Think of a Number
Page 30
Holdenfield rocked her head speculatively from side to side and made a face that said she wasn’t about to agree with Gurney’s supposition but couldn’t find a way to shoot it down, either.
“So we may or may not discover links to some old corpses,” said Kline, looking unsure of how he felt about this.
“Not to mention some new ones,” said Holdenfield.
“What’s that supposed to mean?” It was becoming Rodriguez’s favorite question.
Holdenfield showed no reaction to the testy tone. “The pace of the killings, as I started to say earlier, suggests that the endgame has begun.”
“Endgame?” Kline intoned the word as though he liked the sound of it.
Holdenfield continued, “In this most recent instance, he was driven to act in an unplanned way. The process may be spinning out of his control. My feeling is that he won’t be able to hold it together much longer.”
“Hold what together?” Blatt posed the question, as he posed most of his questions, with a kind of congenital hostility.
Holdenfield regarded him for moment without expression, then looked at Kline. “How much education do I need to provide here?”
“You might want to touch on a few key points. Correct me if I’m wrong,” he said, glancing around the table and clearly not expecting to be corrected, “but with the exception of Dave, I don’t think the rest of us have had much practical experience with serial murder.”
Rodriguez looked like he was about to object to something but said nothing.

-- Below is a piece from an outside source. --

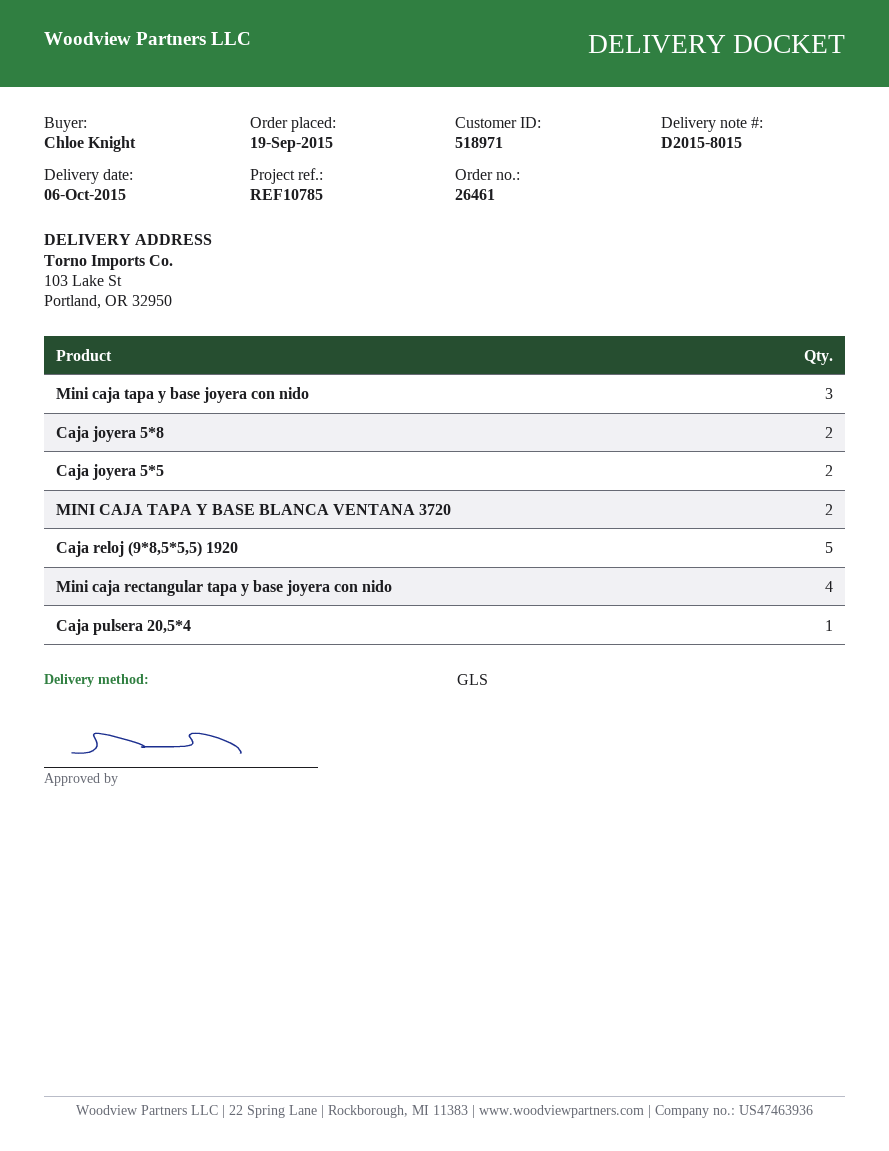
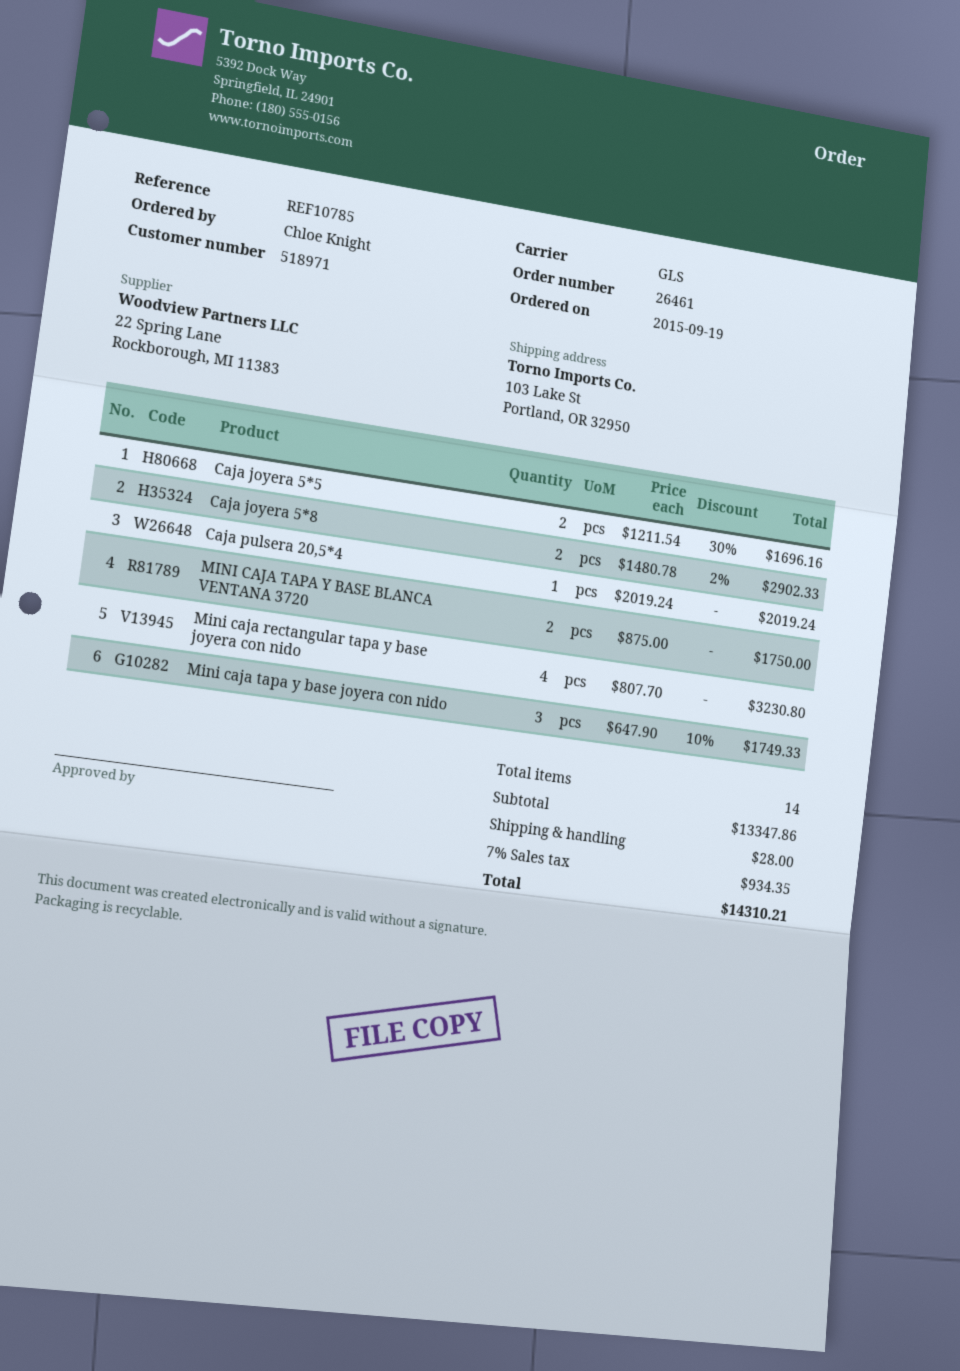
Caja reloj (9*8,5*5,5) 1920: 5 -> none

Holdenfield smiled unhappily. “Is everyone at least familiar in a general way with the Holmes typology of serial murder?”
The assortment of murmurs and nods around the table was generally affirmative. Only Blatt had a question. “Sherlock Holmes?”
Gurney wasn’t sure whether this was a stupid joke or just stupid.
“Ronald M. Holmes—a bit more contemporary, and an actual person,” said Holdenfield in an exaggeratedly benign tone that Gurney couldn’t quite place. Was it possible she was mimicking Mister Rogers addressing a five-year-old?
“Holmes categorized serial killers by their motivations—the type driven by imagined voices; the type on a mission to rid the world of some intolerable group of people—blacks, gays, you name it; the type seeking total domination; the thrill seeker who gets his greatest rush from killing; and the sex murderer. But they all have one thing in common—”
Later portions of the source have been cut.